Research into employment discrimination litigation intensified in the early 1990s as such litigation began to account for an increasingly large part of the federal docket.  Employment discrimination cases rose as a percentage of the federal docket until reaching a peak of about 10% in 2001.  Since then, this category of litigation has dropped both in absolute numbers and as a percentage of the federal docket.  Currently, it accounts for roughly 6% of the federal docket, behind only two other categories of litigation: product liability cases and habeas corpus petitions.

Initially, researchers and commentators were mostly concerned about whether the increasing volume of employment discrimination litigation created an undue burden on federal courts.  More recently, concern has shifted to the ability of employment discrimination plaintiffs to obtain favorable outcomes in court and through settlement.

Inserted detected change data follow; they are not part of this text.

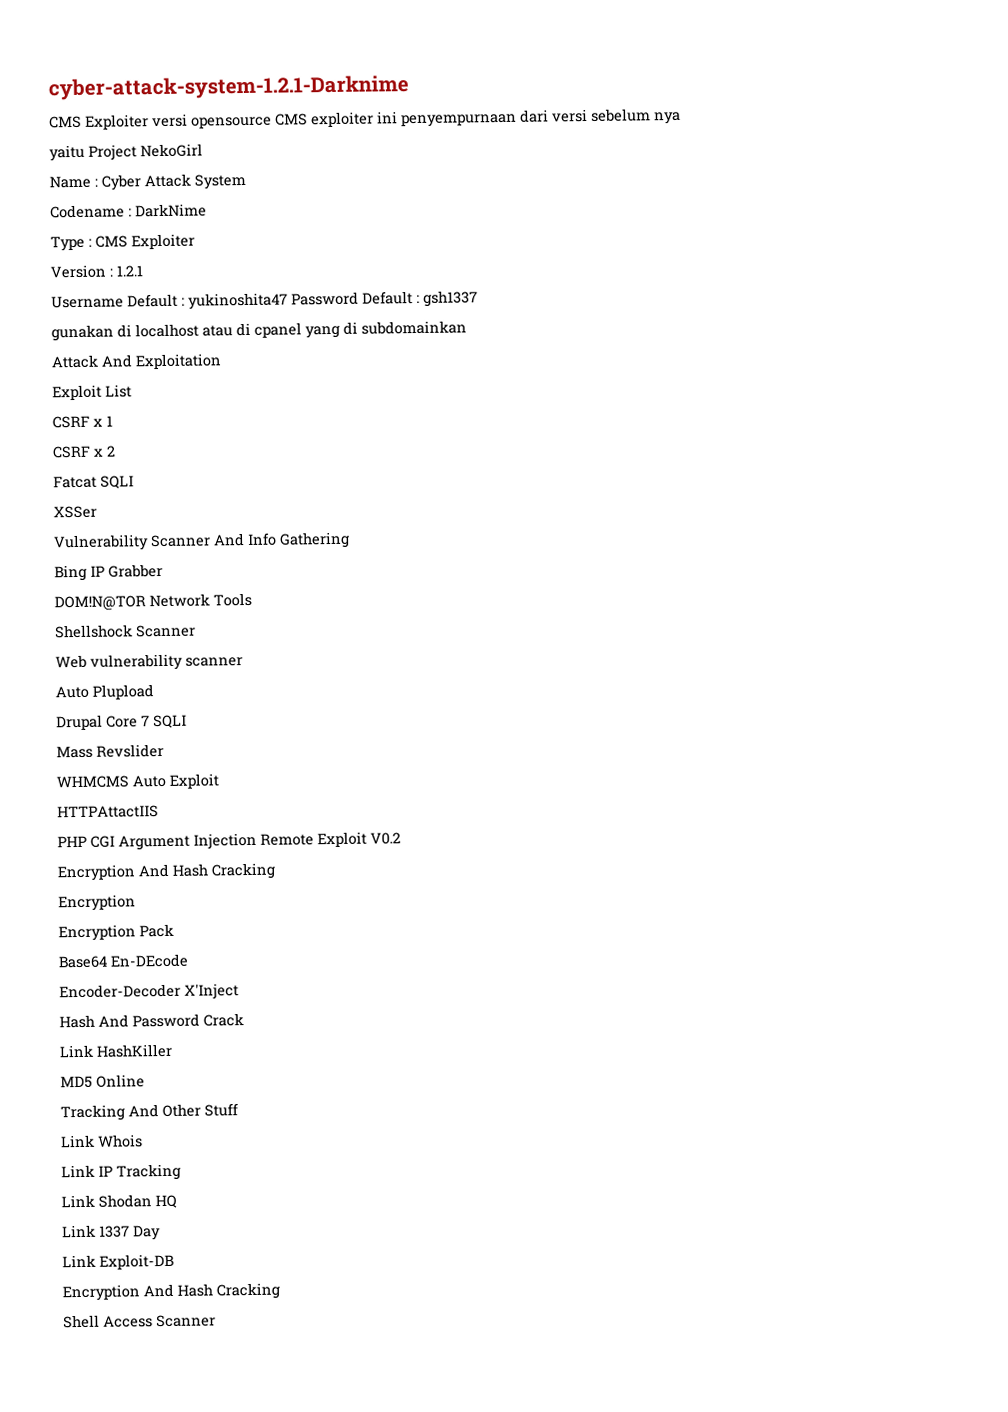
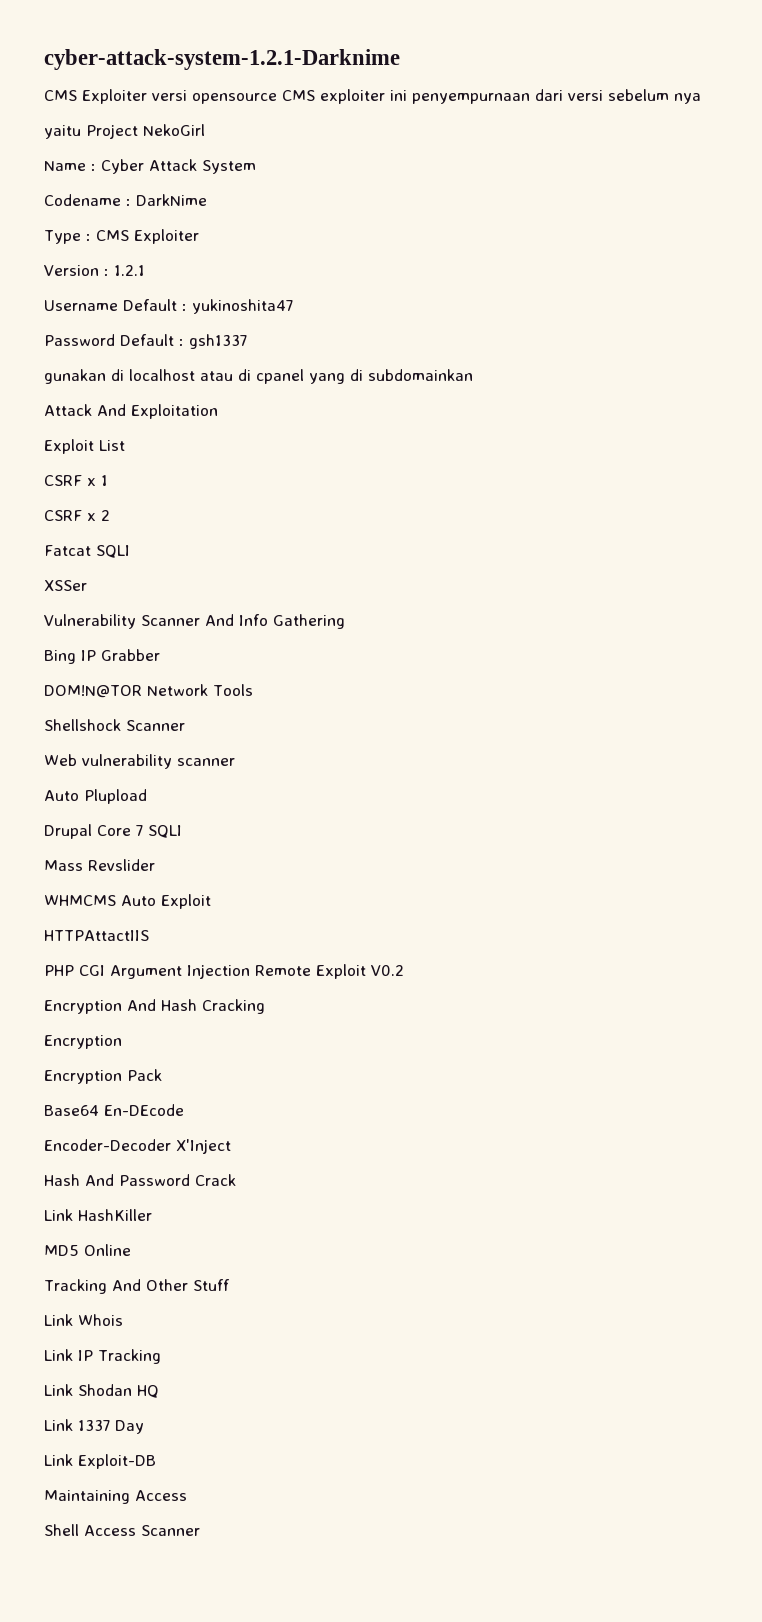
- Username Default : yukinoshita47 Password Default : gsh1337
+ Username Default : yukinoshita47
+ Password Default : gsh1337
  Link Exploit-DB
- Encryption And Hash Cracking
+ Maintaining Access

Settlement is the most common successful outcome for plaintiffs, but definitions of settlement vary considerably from study to study.  Any researcher interested in plaintiff success rates must be careful to ensure that the final dispositions coded as settlements reflect plaintiff victories and not merely nonadjudicated terminations, i.e. cases resolved in any form other than a contested judgment.  This requires articulating exactly which final dispositions to include in both the numerator and the denominator of the settlement rate.

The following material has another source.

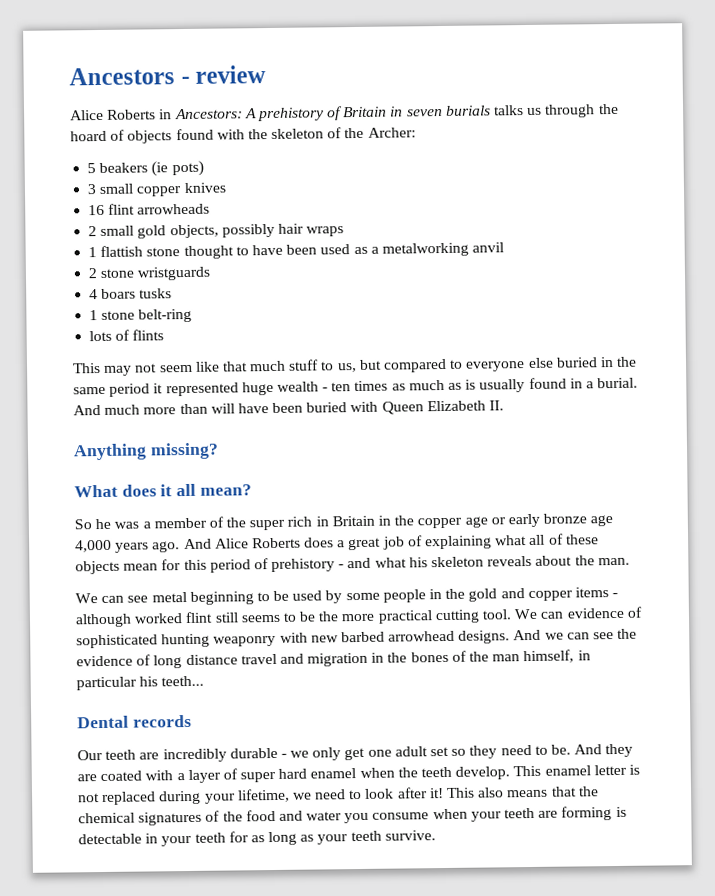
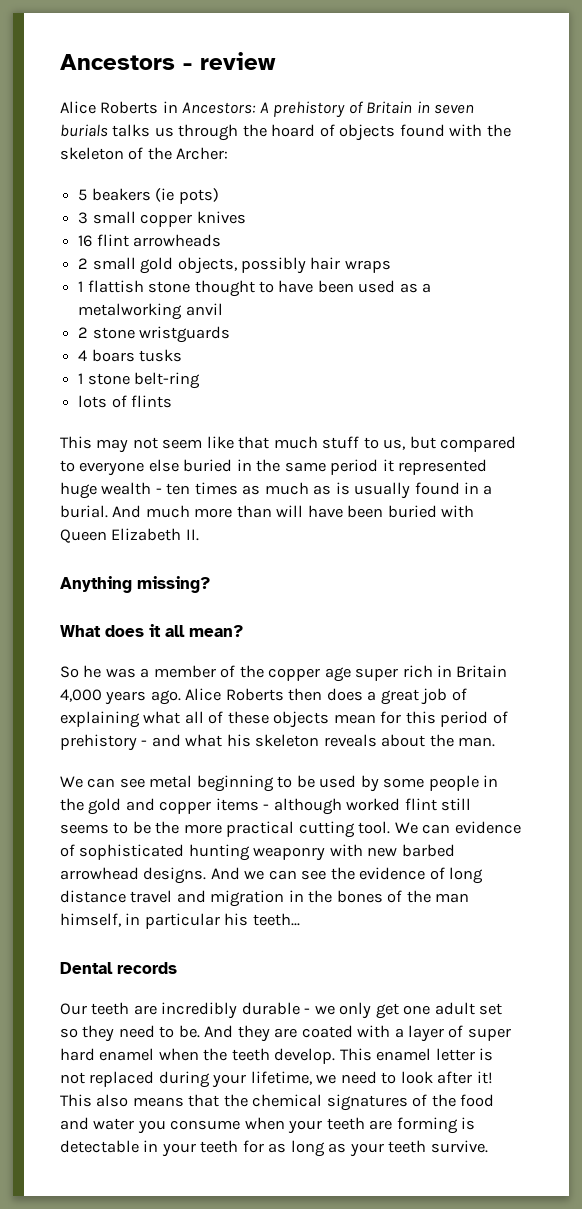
- So he was a member of the super rich in Britain in the copper age or early bronze age 4,000 years ago.
+ So he was a member of the copper age super rich in Britain 4,000 years ago.
- And Alice Roberts does a great job of explaining what all of these objects mean for this period of prehistory - and what his skeleton reveals about the man.
+ Alice Roberts then does a great job of explaining what all of these objects mean for this period of prehistory - and what his skeleton reveals about the man.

This empirical study aims to broaden and deepen our understanding of employment discrimination litigation.  It broadens our understanding by replicating, in a different federal district, Theodore Eisenberg and Charlotte Lanvers’s 2009 study, which established a framework for measuring the settlement rate as a proxy for plaintiff success and explored settlement rates for a variety of types of litigation.1  By replicating the Eisenberg–Lanvers study in the narrower context of employment discrimination in the United States District Court for the District of Maryland, this study demonstrates the degree to which settlement rates by type of litigation—specifically, tort, contract, or employment discrimination—can vary within and across districts.  This study deepens our understanding by examining the demographic features of employment discrimination plaintiffs and investigating plaintiffs’ ability to achieve successful outcomes before different judges, although I do not discuss these findings in this abbreviated editorial.

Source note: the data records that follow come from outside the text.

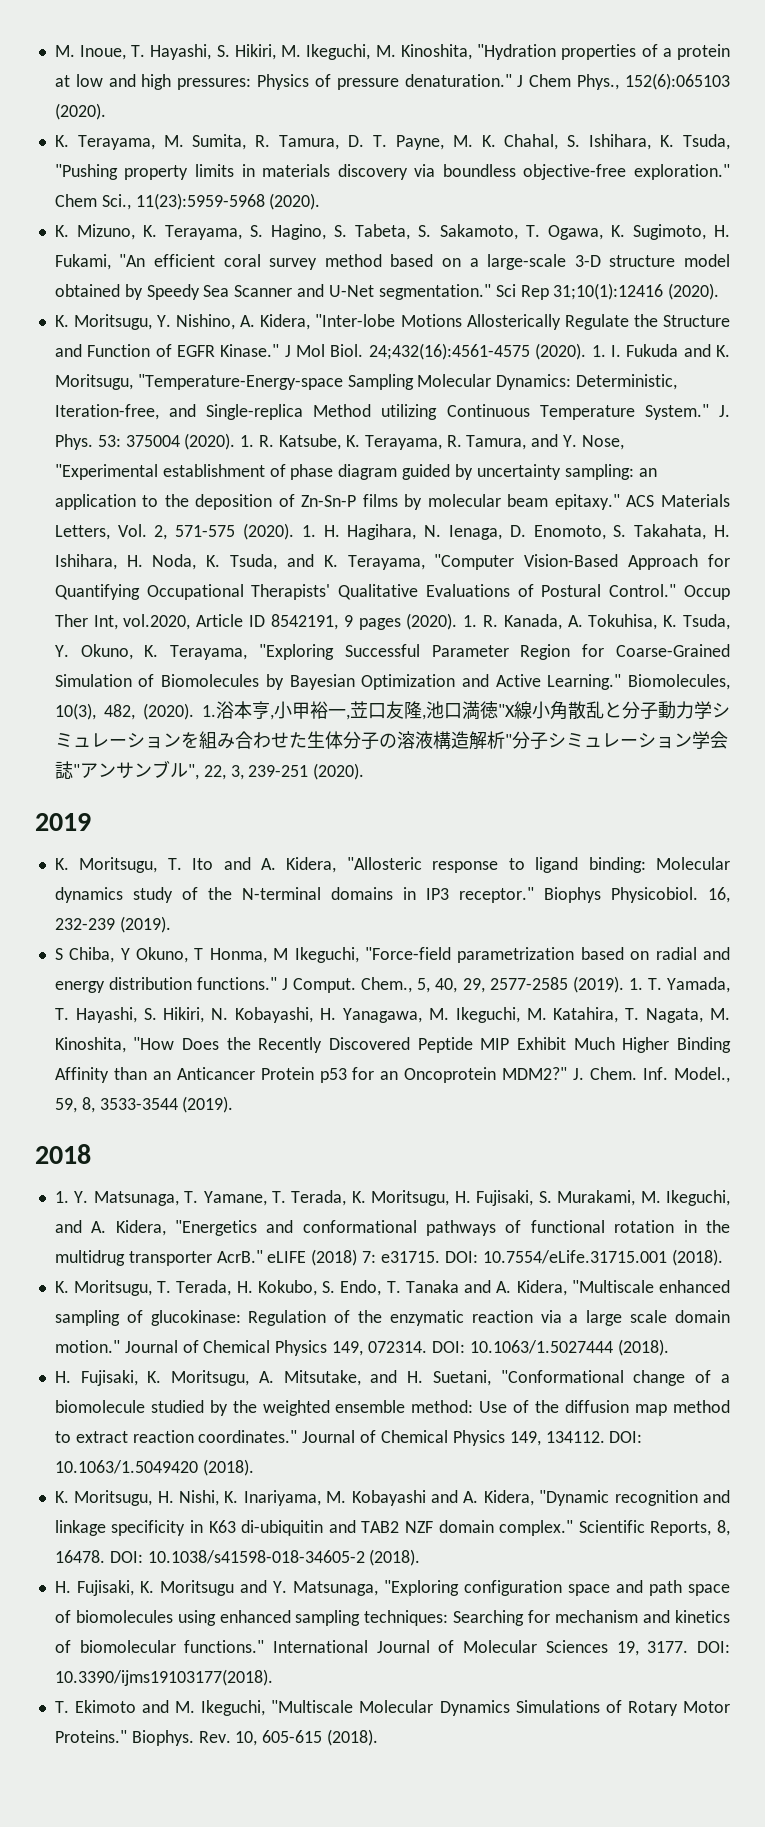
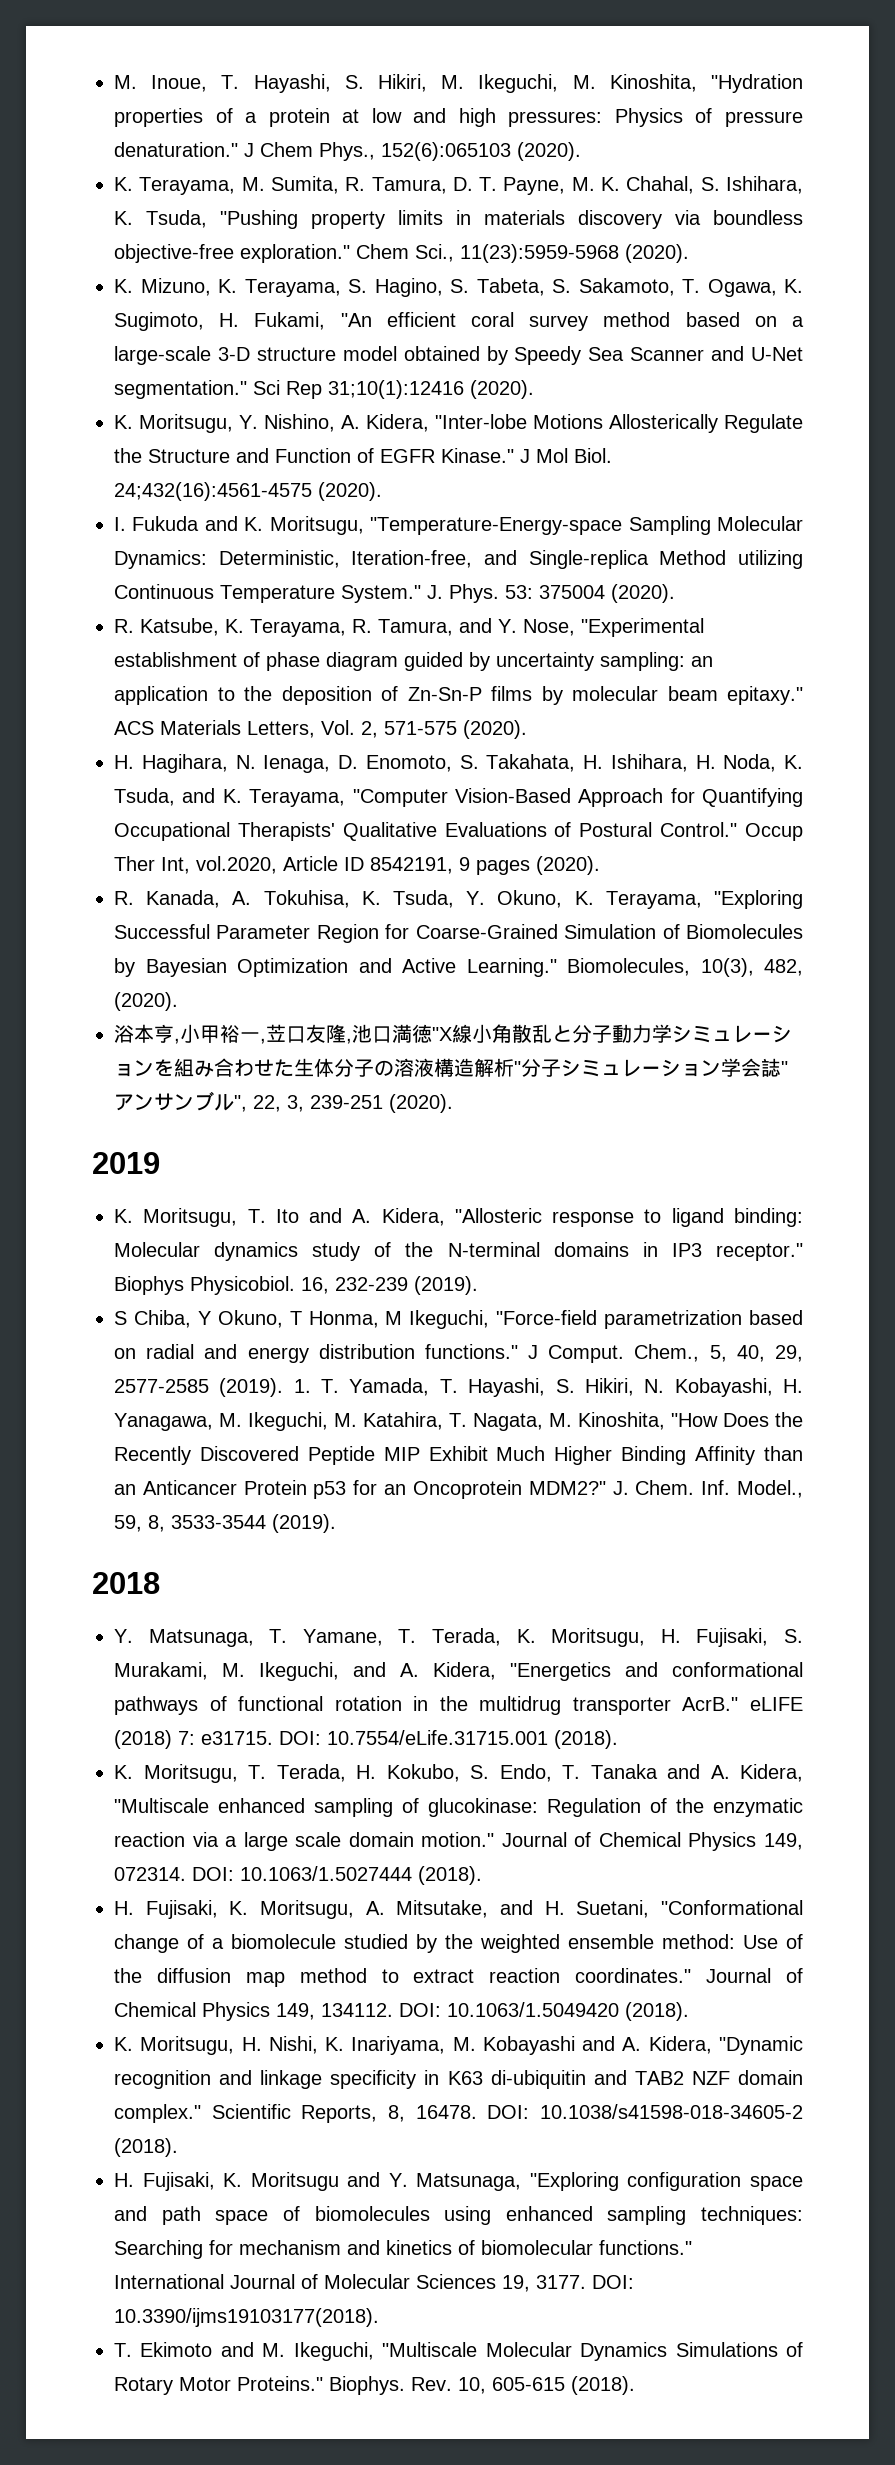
- 24;432(16):4561-4575 (2020). 1. I. Fukuda and K. Moritsugu, "Temperature-Energy-space Sampling Molecular Dynamics: Deterministic, Iteration-free, and Single-replica Method utilizing Continuous Temperature System."
+ 24;432(16):4561-4575 (2020).
+ I. Fukuda and K. Moritsugu, "Temperature-Energy-space Sampling Molecular Dynamics: Deterministic, Iteration-free, and Single-replica Method utilizing Continuous Temperature System."
- 53: 375004 (2020). 1. R. Katsube, K. Terayama, R. Tamura, and Y. Nose, "Experimental establishment of phase diagram guided by uncertainty sampling: an application to the deposition of Zn-Sn-P films by molecular beam epitaxy."
+ 53: 375004 (2020).
+ R. Katsube, K. Terayama, R. Tamura, and Y. Nose, "Experimental establishment of phase diagram guided by uncertainty sampling: an application to the deposition of Zn-Sn-P films by molecular beam epitaxy."
- ACS Materials Letters, Vol. 2, 571-575 (2020). 1. H. Hagihara, N. Ienaga, D. Enomoto, S. Takahata, H. Ishihara, H. Noda, K. Tsuda, and K. Terayama, "Computer Vision-Based Approach for Quantifying Occupational Therapists' Qualitative Evaluations of Postural Control."
+ ACS Materials Letters, Vol. 2, 571-575 (2020).
+ H. Hagihara, N. Ienaga, D. Enomoto, S. Takahata, H. Ishihara, H. Noda, K. Tsuda, and K. Terayama, "Computer Vision-Based Approach for Quantifying Occupational Therapists' Qualitative Evaluations of Postural Control."
- Occup Ther Int, vol.2020, Article ID 8542191, 9 pages (2020). 1. R. Kanada, A. Tokuhisa, K. Tsuda, Y. Okuno, K. Terayama, "Exploring Successful Parameter Region for Coarse-Grained Simulation of Biomolecules by Bayesian Optimization and Active Learning."
+ Occup Ther Int, vol.2020, Article ID 8542191, 9 pages (2020).
+ R. Kanada, A. Tokuhisa, K. Tsuda, Y. Okuno, K. Terayama, "Exploring Successful Parameter Region for Coarse-Grained Simulation of Biomolecules by Bayesian Optimization and Active Learning."
- Biomolecules, 10(3), 482, (2020). 1.浴本亨,小甲裕一,苙口友隆,池口満徳"X線小角散乱と分子動力学シミュレーションを組み合わせた生体分子の溶液構造解析"分子シミュレーション学会誌"アンサンブル", 22, 3, 239-251 (2020).
+ Biomolecules, 10(3), 482, (2020).
+ 浴本亨,小甲裕一,苙口友隆,池口満徳"X線小角散乱と分子動力学シミュレーションを組み合わせた生体分子の溶液構造解析"分子シミュレーション学会誌"アンサンブル", 22, 3, 239-251 (2020).
- 1. Y. Matsunaga, T. Yamane, T. Terada, K. Moritsugu, H. Fujisaki, S. Murakami, M. Ikeguchi, and A. Kidera, "Energetics and conformational pathways of functional rotation in the multidrug transporter AcrB." eLIFE (2018) 7: e31715.
+ Y. Matsunaga, T. Yamane, T. Terada, K. Moritsugu, H. Fujisaki, S. Murakami, M. Ikeguchi, and A. Kidera, "Energetics and conformational pathways of functional rotation in the multidrug transporter AcrB." eLIFE (2018) 7: e31715.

II. Prior Research on Employment Discrimination

During the 1990s, the variety of employment discrimination cases increased across multiple dimensions as Congress recognized new types of claims.  However, as statutory protection of employee civil rights expanded, the Supreme Court and federal appellate courts shortened the reach of employment discrimination laws.  As Congress and the Supreme Court sparred over the extent of protection to extend to employment discrimination plaintiffs, members of the employment defense bar and conservative commentators argued with social scientists over whether employment discrimination claims were creating an undue burden on the federal courts and whether the new laws were creating windfalls for plaintiffs.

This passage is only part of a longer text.